# Work instruction:
Omit all pictures, then retype the data exactly as given.

# Task input:
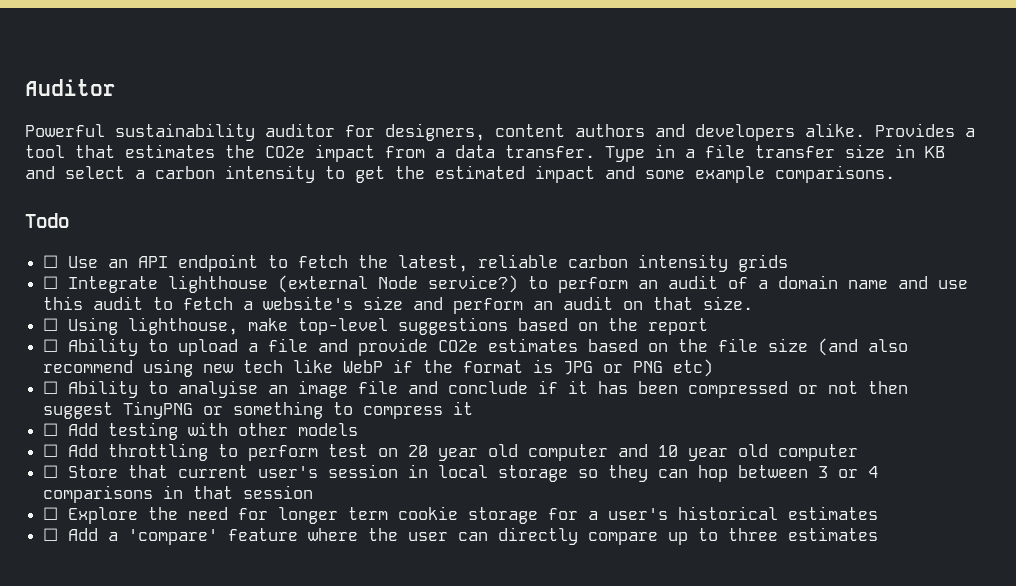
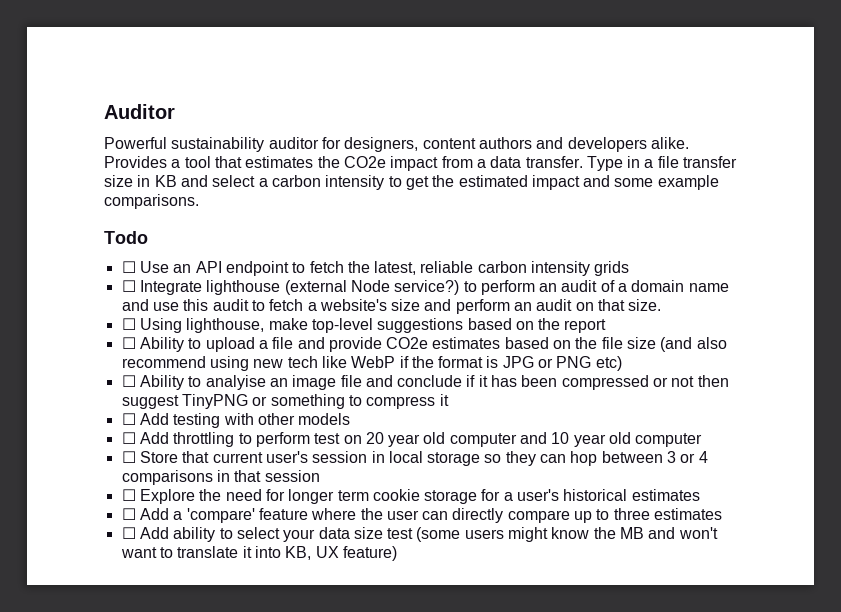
+ ☐ Add ability to select your data size test (some users might know the MB and won't want to translate it into KB, UX feature)

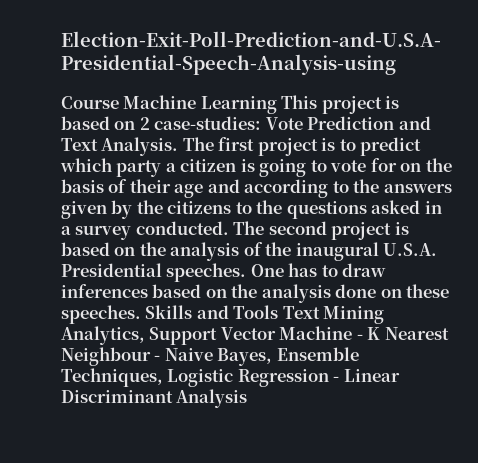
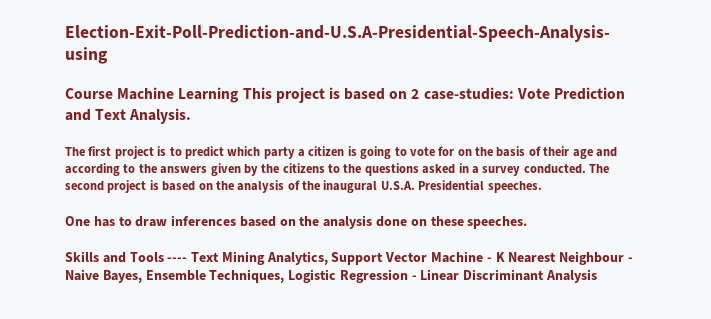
- Course Machine Learning This project is based on 2 case-studies: Vote Prediction and Text Analysis. The first project is to predict which party a citizen is going to vote for on the basis of their age and according to the answers given by the citizens to the questions asked in a survey conducted.
+ Course Machine Learning This project is based on 2 case-studies: Vote Prediction and Text Analysis.
+ The first project is to predict which party a citizen is going to vote for on the basis of their age and according to the answers given by the citizens to the questions asked in a survey conducted.
- The second project is based on the analysis of the inaugural U.S.A. Presidential speeches. One has to draw inferences based on the analysis done on these speeches. Skills and Tools Text Mining Analytics, Support Vector Machine - K Nearest Neighbour - Naive Bayes, Ensemble Techniques, Logistic Regression - Linear Discriminant Analysis
+ The second project is based on the analysis of the inaugural U.S.A. Presidential speeches.
+ One has to draw inferences based on the analysis done on these speeches.
+ Skills and Tools ---- Text Mining Analytics, Support Vector Machine - K Nearest Neighbour - Naive Bayes, Ensemble Techniques, Logistic Regression - Linear Discriminant Analysis

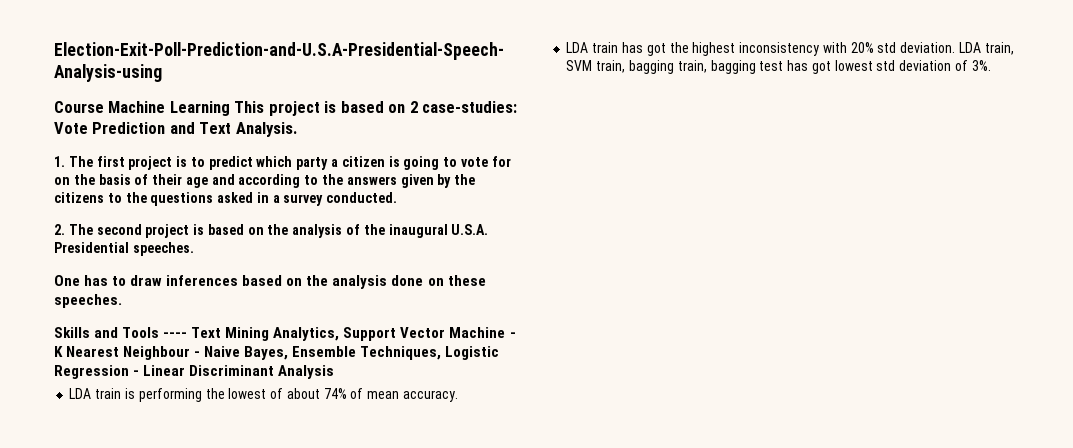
- The first project is to predict which party a citizen is going to vote for on the basis of their age and according to the answers given by the citizens to the questions asked in a survey conducted. The second project is based on the analysis of the inaugural U.S.A. Presidential speeches.
+ 1. The first project is to predict which party a citizen is going to vote for on the basis of their age and according to the answers given by the citizens to the questions asked in a survey conducted.
+ 2. The second project is based on the analysis of the inaugural U.S.A. Presidential speeches.
+ LDA train is performing the lowest of about 74% of mean accuracy.
+ LDA train has got the highest inconsistency with 20% std deviation. LDA train, SVM train, bagging train, bagging test has got lowest std deviation of 3%.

# Written solution:
+ ☐ Add ability to select your data size test (some users might know the MB and won't want to translate it into KB, UX feature)

- Course Machine Learning This project is based on 2 case-studies: Vote Prediction and Text Analysis. The first project is to predict which party a citizen is going to vote for on the basis of their age and according to the answers given by the citizens to the questions asked in a survey conducted.
+ Course Machine Learning This project is based on 2 case-studies: Vote Prediction and Text Analysis.
+ The first project is to predict which party a citizen is going to vote for on the basis of their age and according to the answers given by the citizens to the questions asked in a survey conducted.
- The second project is based on the analysis of the inaugural U.S.A. Presidential speeches. One has to draw inferences based on the analysis done on these speeches. Skills and Tools Text Mining Analytics, Support Vector Machine - K Nearest Neighbour - Naive Bayes, Ensemble Techniques, Logistic Regression - Linear Discriminant Analysis
+ The second project is based on the analysis of the inaugural U.S.A. Presidential speeches.
+ One has to draw inferences based on the analysis done on these speeches.
+ Skills and Tools ---- Text Mining Analytics, Support Vector Machine - K Nearest Neighbour - Naive Bayes, Ensemble Techniques, Logistic Regression - Linear Discriminant Analysis

- The first project is to predict which party a citizen is going to vote for on the basis of their age and according to the answers given by the citizens to the questions asked in a survey conducted. The second project is based on the analysis of the inaugural U.S.A. Presidential speeches.
+ 1. The first project is to predict which party a citizen is going to vote for on the basis of their age and according to the answers given by the citizens to the questions asked in a survey conducted.
+ 2. The second project is based on the analysis of the inaugural U.S.A. Presidential speeches.
+ LDA train is performing the lowest of about 74% of mean accuracy.
+ LDA train has got the highest inconsistency with 20% std deviation. LDA train, SVM train, bagging train, bagging test has got lowest std deviation of 3%.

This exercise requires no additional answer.